Na apelação, o ente federativo sustenta a impossibilidade de aplicação da referida sanção com base em entendimento do STF de que a União, ao editar a Lei nº 9.717/1998, extrapolou sua competência constitucional ao criar espécie de supervisão ou tutela normativa a cargo do Ministério da Previdência Social (MPS) em relação aos municípios que adotam regime previdenciário próprio em seu funcionalismo público.
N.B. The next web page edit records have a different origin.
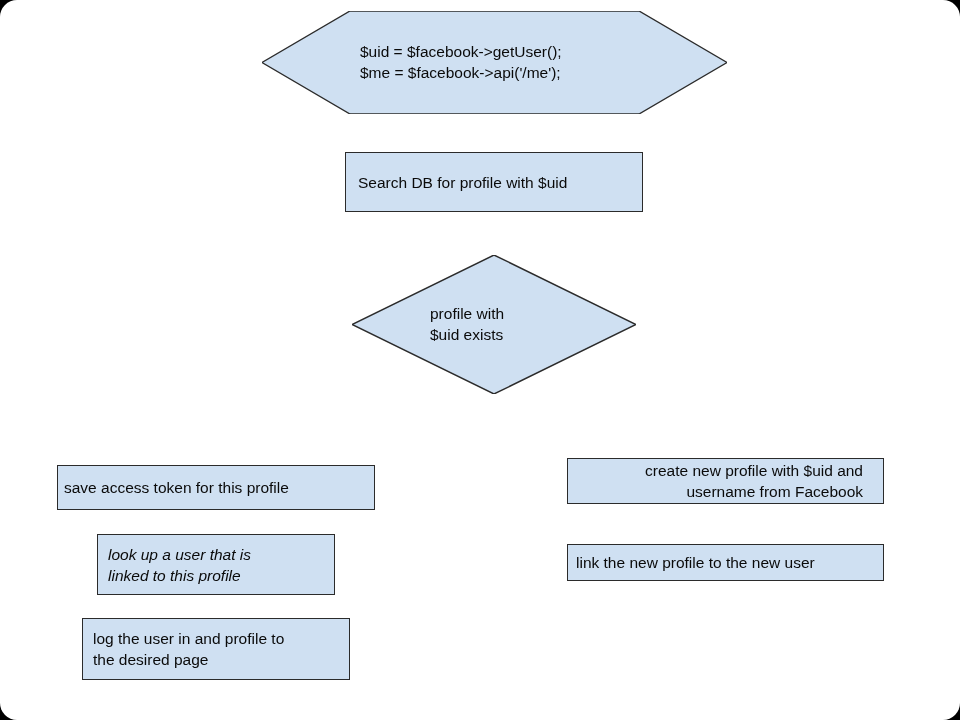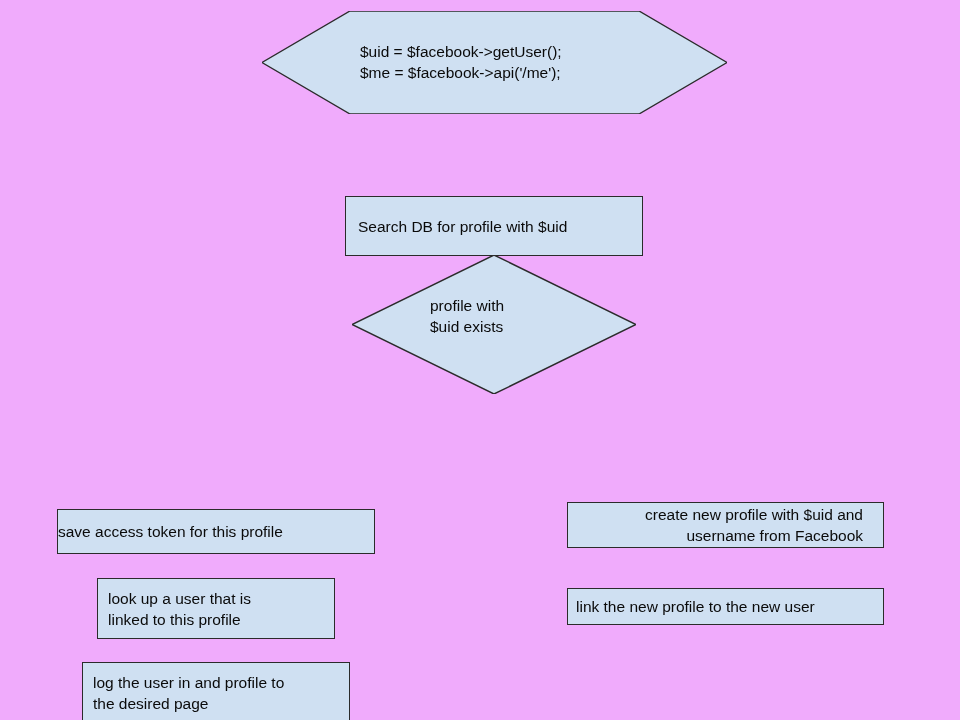--- a/index.html
+++ b/index.html
@@ -11,9 +11,10 @@
     position: relative;
     width: 960px;
     height: 720px;
-    background: #f0abfc;
+    background: #ffffff;
     overflow: hidden;
     font-family: "Liberation Sans", sans-serif;
+    border-radius: 17px;
   }
   .node {
     position: absolute;

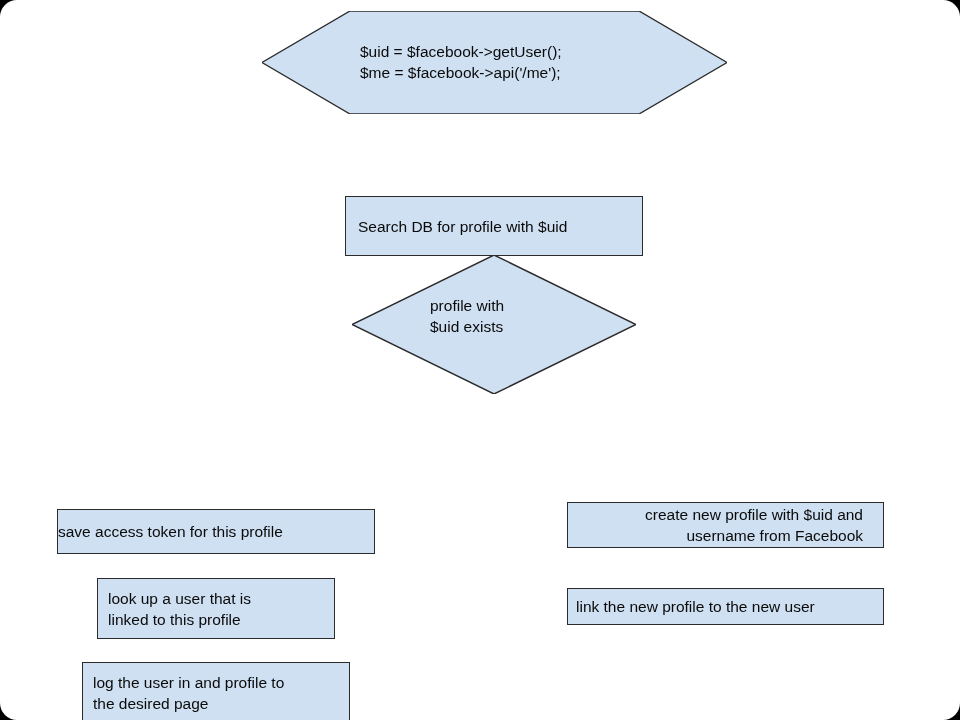--- a/index.html
+++ b/index.html
@@ -23,7 +23,6 @@
     font-size: 15.5px;
     line-height: 21px;
     white-space: pre-line;
-    margin-top: 44px;
   }
   .rect {
     background: #cfe0f2;

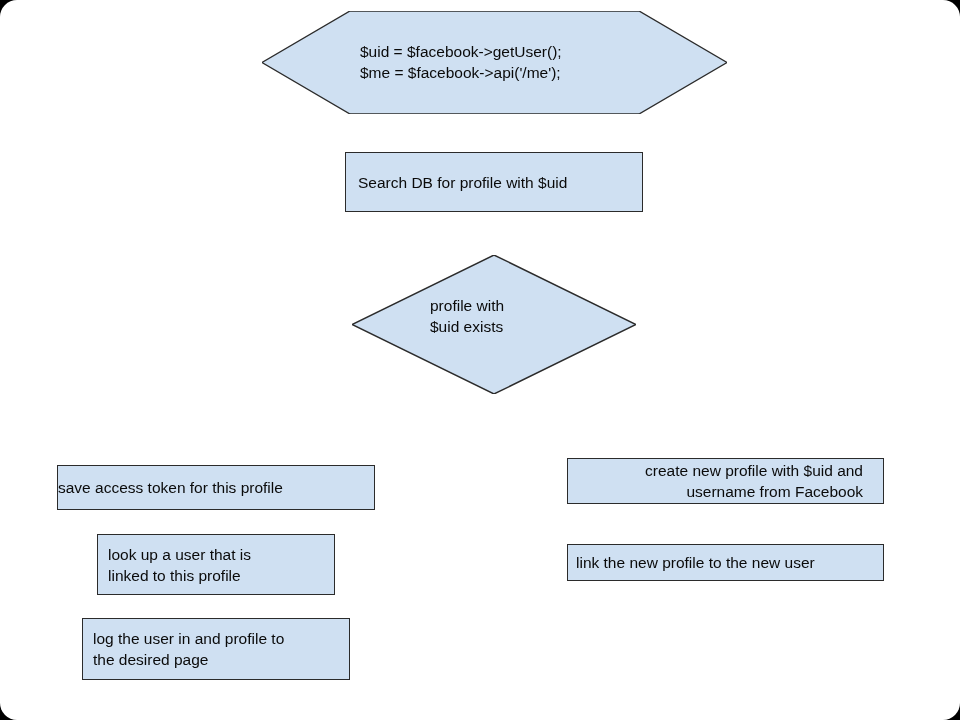--- a/index.html
+++ b/index.html
@@ -69,7 +69,7 @@
     <svg width="284" height="139" viewBox="0 0 284 139">
       <polygon points="142,0 284,69.5 142,139 0,69.5" fill="#cfe0f2" stroke="#2b2b2b" stroke-width="1.4"></polygon>
     </svg>
-    <div class="shape-label" style="left:78px; top:40px;">profile with
+    <div class="shape-label" style="left:78px; top:48px;">profile with
 $uid exists</div>
   </div>
 

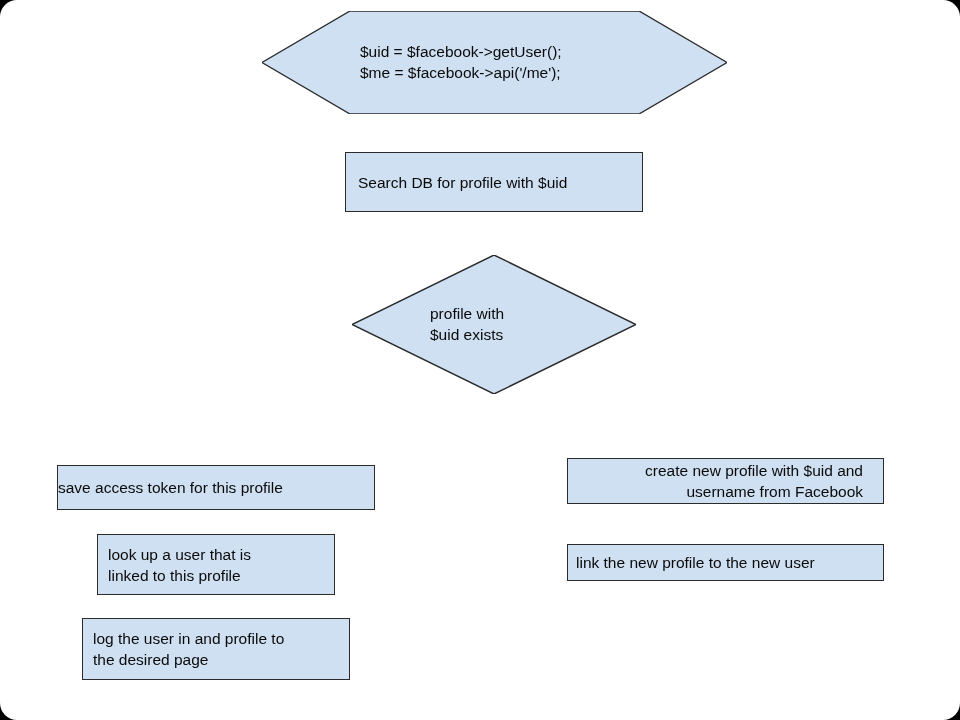--- a/index.html
+++ b/index.html
@@ -83,7 +83,7 @@
     <span class="txt"> link the new profile to the new user</span>
   </div>
 
-  <div class="node rect" style="left:57px; top:465px; width:318px; height:45px; padding:0 0;">
+  <div class="node rect" style="left:57px; top:465px; width:318px; height:45px; padding:0 6px;">
     <span class="txt">save access token for this profile</span>
   </div>
 

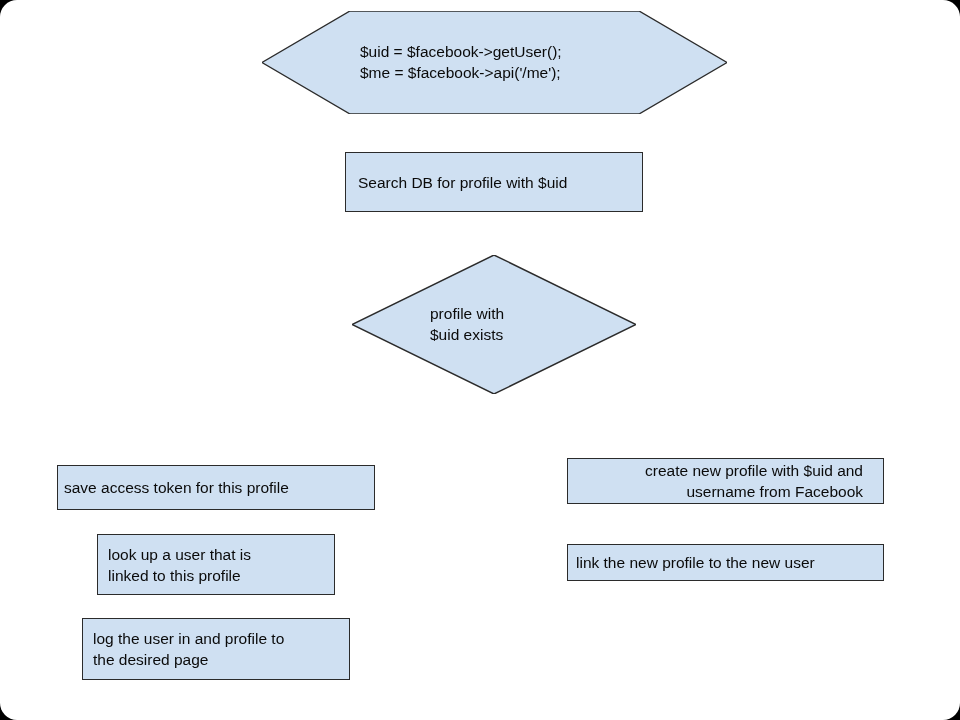--- a/index.html
+++ b/index.html
@@ -87,7 +87,7 @@
     <span class="txt">save access token for this profile</span>
   </div>
 
-  <div class="node rect" style="left:97px; top:534px; width:238px; height:61px; padding:0 10px;">
+  <div class="node rect" style="left:97px; top:534px; width:238px; height:61px; padding:0 10px;font-style:italic;">
     <span class="txt">look up a user that is
 linked to this profile</span>
   </div>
Assim, o município requereu seu direito de ter expedido o Certificado de Regularidade Previdenciária.
O pedido foi atendido pelo Tribunal. Em seu voto, o relator, desembargador federal Carlos Moreira Alves, citou precedentes do próprio TRF1 afastando as sanções impostas pela União com base na referida lei. A sentença recorrida se encontra em descompasso com tal entendimento, razão porque, na linha dos precedentes, e pelos fundamentos neles mesmos deduzidos, dou provimento ao recurso de apelação para afastar a aplicação, em relação ao recorrente, das disposições inscritas nos artigos 7º e 9º da Lei nº 9.717/98 e normas que o regulamentam, fundamentou.